Every devoted diver should consider having own bucket list – a list of dive sites to see before the end of diving days.
If you still don’t have underwater diving bucket list, the unique places recommended by Dive Butler may help you out. These guys put their passion into action and deliver world class diving services in any desirable place on the planet.
Here are the most extreme scuba diving places in the world.
At the base of volcano of Barren Island, Andaman Islands
Floating in splendid isolation in the middle of the Bay of Bengal are the Andaman Islands. The islands are one of the most remote and least visited areas of the world and offer excellent prospects for diving and exploration. The only confirmed active volcano in South Asia located in the centre of Barren Island, which is 12 hour sail far from civilisation. The underwater landscape made up of black volcanic rock makes great contrast with colours of coral and fish form.
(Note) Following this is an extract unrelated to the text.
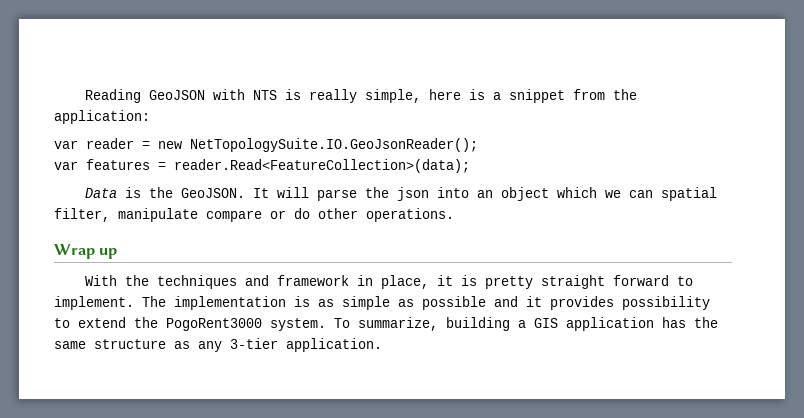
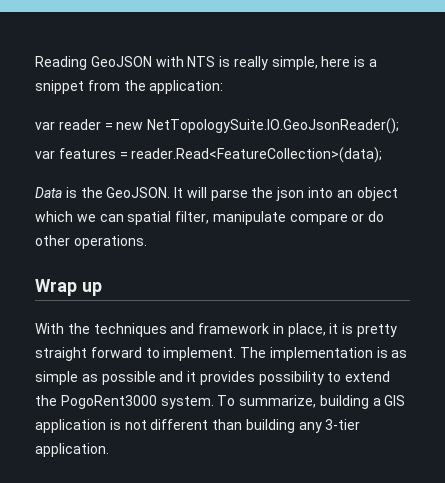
- To summarize, building a GIS application has the same structure as any 3-tier application.
+ To summarize, building a GIS application is not different than building any 3-tier application.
Between two tectonic plates – North American and Eurasian, Iceland
A crack between the North American and Eurasian continents is called Silfra fissure, dive or snorkel right where the continental plates meet and drift apart about 2cm per year. It is located on the territory of Thingvellir National Park, just 45 minutes from Reykjavik. Without seeing tons of marine life the beauty of this formation is absolutely fantastic. Visibility can often stretch for over 100 meters., that’s almost an entire football field.
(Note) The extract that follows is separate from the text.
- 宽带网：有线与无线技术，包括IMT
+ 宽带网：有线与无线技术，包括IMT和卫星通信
Mergui archipelago, Myanmar
For many years the beautiful Mergui archipelago in Myanmar (Burma), comprising over 800 Islands and covering 10,000 square miles, was closed to foreigners. Only in 1997 this place was opened up for scuba diving.
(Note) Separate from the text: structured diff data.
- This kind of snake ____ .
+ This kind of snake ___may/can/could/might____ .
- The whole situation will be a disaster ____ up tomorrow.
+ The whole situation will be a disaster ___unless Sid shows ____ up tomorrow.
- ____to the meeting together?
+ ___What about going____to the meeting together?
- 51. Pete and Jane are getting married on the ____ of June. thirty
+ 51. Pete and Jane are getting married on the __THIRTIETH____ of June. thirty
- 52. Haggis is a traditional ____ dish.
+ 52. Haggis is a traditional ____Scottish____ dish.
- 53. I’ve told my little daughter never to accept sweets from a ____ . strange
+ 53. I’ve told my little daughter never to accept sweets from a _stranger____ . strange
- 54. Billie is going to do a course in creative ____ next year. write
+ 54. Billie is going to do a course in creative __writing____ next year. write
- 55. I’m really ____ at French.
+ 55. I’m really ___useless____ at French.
Fish sightings you can expect in the archipelago include armies of barracuda, dogtooth tuna, batfish, unicornfish and trevallies. Bigger pelagics such as manta rays and whale shark and grey reef and white tip sharks may put in an appearance. Many of the dive sites are renowned for their big fish action and you hear people talk of sites such as Shark Cave and Black Rock in hushed, reverential tones.
With penguins under Antarctic icebergs
Diving or snorkelling with penguins or seals in polar climes requires special equipment, so you don’t need to pack your wetsuit. Besides insulated drysuit, special designed hoods, masks that keep you warm, you will need specialised cold water certifications. It is allowed to dive here no deeper than 18 meters to be able to manoeuvre between ice was and glaciers.
Caroline Islands, Micronesia
Chuuk Atoll, (also Known as Truk) in the Caroline Islands is ne of the most unusual dive sites anywhere on the planet. The lagoon is the final resting place for more than 50 ships and 250 aircraft – the legacy of a fierce World War II battle between the Imperial Japanese Fleet and Allied carrier planes. The lagoon has been declared an underwater museum. Remains of tanks, artillery pieces, trucks, and ammunition be can found here.
Nowhere else in the world are there so many wrecks in close proximity, situated in shallow clear water.
Lava tunnels, Galapagos Islands
This is a very unique opportunity to discover a series of underwater lava tunnels near the volcanic Isabela Island. Along with incredible formations the diver has chance to see endemic marine life: from green sea turtles to white-tipped sharks and various types of rays, tons of bird sightings above sea level.
Diving with sharks, French Polynesia
Diving in French Polynesia offers a wide variety of colorful fish, moray eels, manta rays, turtles and sharks. Azure blue warm waters yield a plethera of underwater sealife regardless of the island you stay on.
As opposed to South Africa (shark dive in a cage) you can go completely unprotected amongst hundreds of tiger sharks, grey reefs, and white tip sharks in French Polynesia’s Fakarava South Pass. The area is so densely populated with them, it’s practically like Times Square for sharks.
After extreme diving you can spend few days recovering from the adrenaline at any exotic resorts of French Polynesia.
Chagos-Diego Garcia reserve, British Indian Ocean Territory
This reserve is twice the size of Great Britain, you need to sail south from the Maldives for nearly a full day. Because the area is meant to be used strictly for research, visitors need to arrive with bona fide scientists on board in order to secure passage—one for every diver. It is absolutely magic experience to dive between untouched reefs with nobody around.